“It takes 10 times as long to put yourself back together as it does to fall apart.” This may be what the Trump administration official and federal government shutdown power broker Russ Vought is saying to Democratic leaders to get them to negotiate, but it is actually a quote from the movie The Hunger Games. It seems appropriate right now to invoke a movie about a high-stakes competition orchestrated by government leaders that is ultimately about a power play. Plus, The Hunger Games plot is a lot easier to understand than the plot of a new movie Splitsville, where the main character copes with his wife’s admission of infidelity and request for divorce by ruining Dakota Johnson’s happy, open marriage. See? Confusing. But these are confusing times, even for health policy, as I explain in the One Thoughtful Paragraph.
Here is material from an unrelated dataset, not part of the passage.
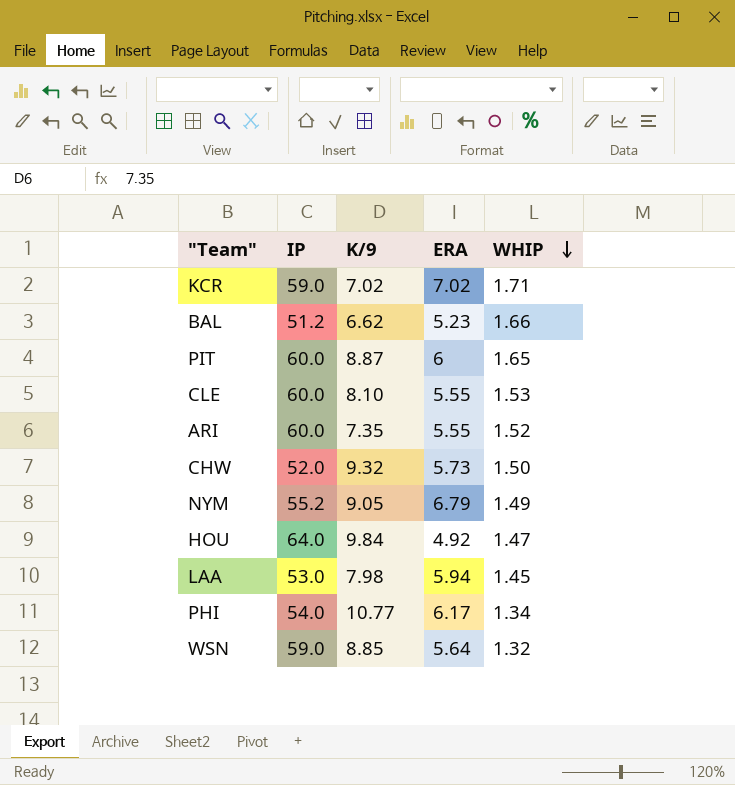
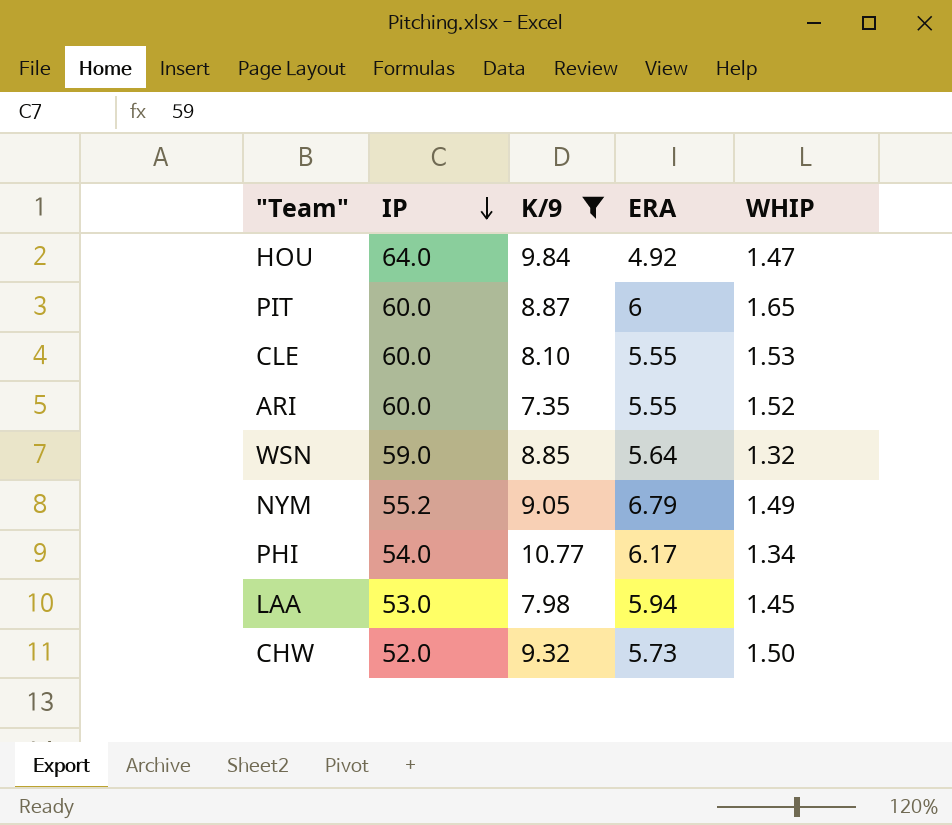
filter: none -> K/9 >= 7.35
row order: WHIP descending -> IP descending

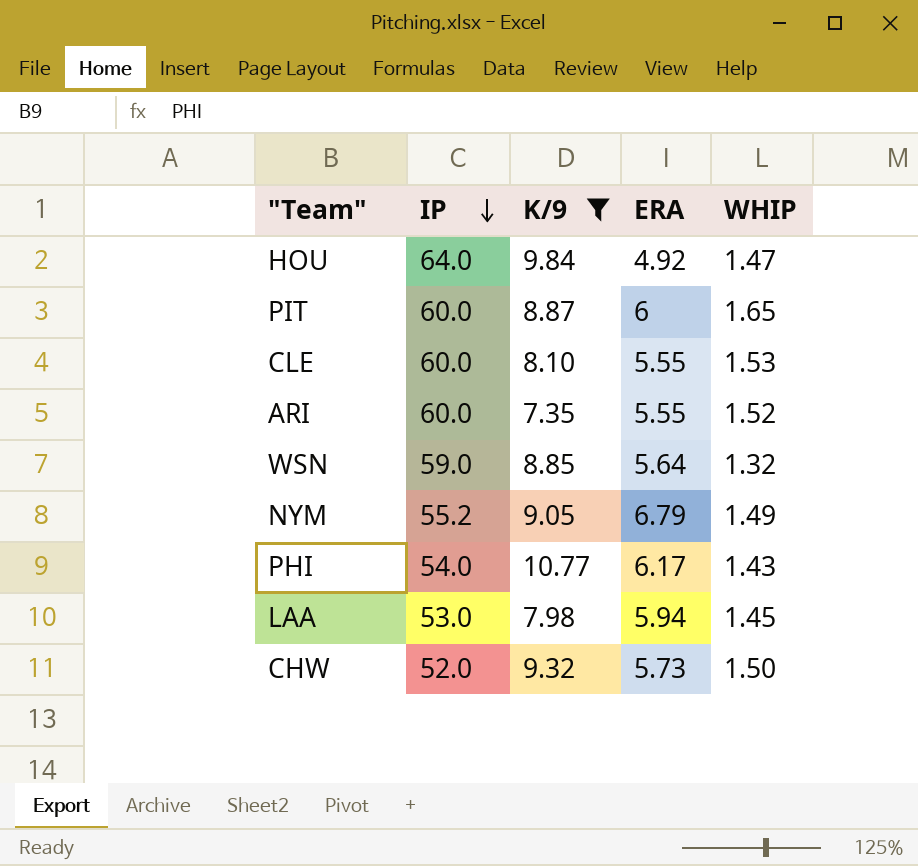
PHI | WHIP: 1.34 -> 1.43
Other head-shaking, confusing news this week:
- Medicare telehealth flexibilities have expired, as Congress did not renew them before October 1, 2025. CMS issued a memo affirming these flexibilities have ended and instructing Medicare Administrative Contractors (MACs) to place a temporary 10-day hold on telehealth claims. Medicare beneficiaries must now be located in specific health care facilities to attend telehealth appointments. Audio-only visits are also not permitted, and patients receiving mental health treatments must have periodic in-person visits. More here.
- As of October 1, 2025, all Medicare patients receiving hospital care at home must be discharged to a hospital immediately. At-home hospital-level care programs operating outside of the waiver—including those under managed care arrangements or commercial contracts—may continue, but some health systems (e.g., Mass General Brigham and Hackensack Meridian Health) started phasing out their hospital-at-home patients in anticipation of a shutdown.
- The Cybersecurity Information Sharing Act expired on October 1, 2025, coinciding with the federal government shutdown. The law provided protections for the private sector to facilitate data sharing and reporting on cybersecurity issues.
“This is normal, right? People go through this in the first year of marriage?” Kyle Marvin’s character asks Dakota Johnson’s character in the movie Splitsville. She shakes her head and admits: “No.” And, no – people do not typically go through a government shutdown during the first year of a new administration. It is also disorienting to have an administration tout its “partnership with innovative private sector companies” as it did in July when Big Tech companies gathered during the Make Health Tech Great Again event, but, only two months later, hear the administration say that Big Tech, major health systems, and government officials coming together to establish guardrails for health AI tools is the wrong way to do things. This feels like one of those movies where there are scene-stealing supporting actors outshining the rest of the big-time principal cast. Still, the plot of this movie is clear: a group of super-smart IT nerds and government power brokers must try to come together to apply promising, but scary, new technologies to a health care system in order to ensure the survival of all Americans. For this movie to have a happy ending, everyone needs to stop trying to grab the spotlight and just collaborate on finding solutions that work. A cautionary quote from The Hunger Games: “Destroying things is much easier than making them.”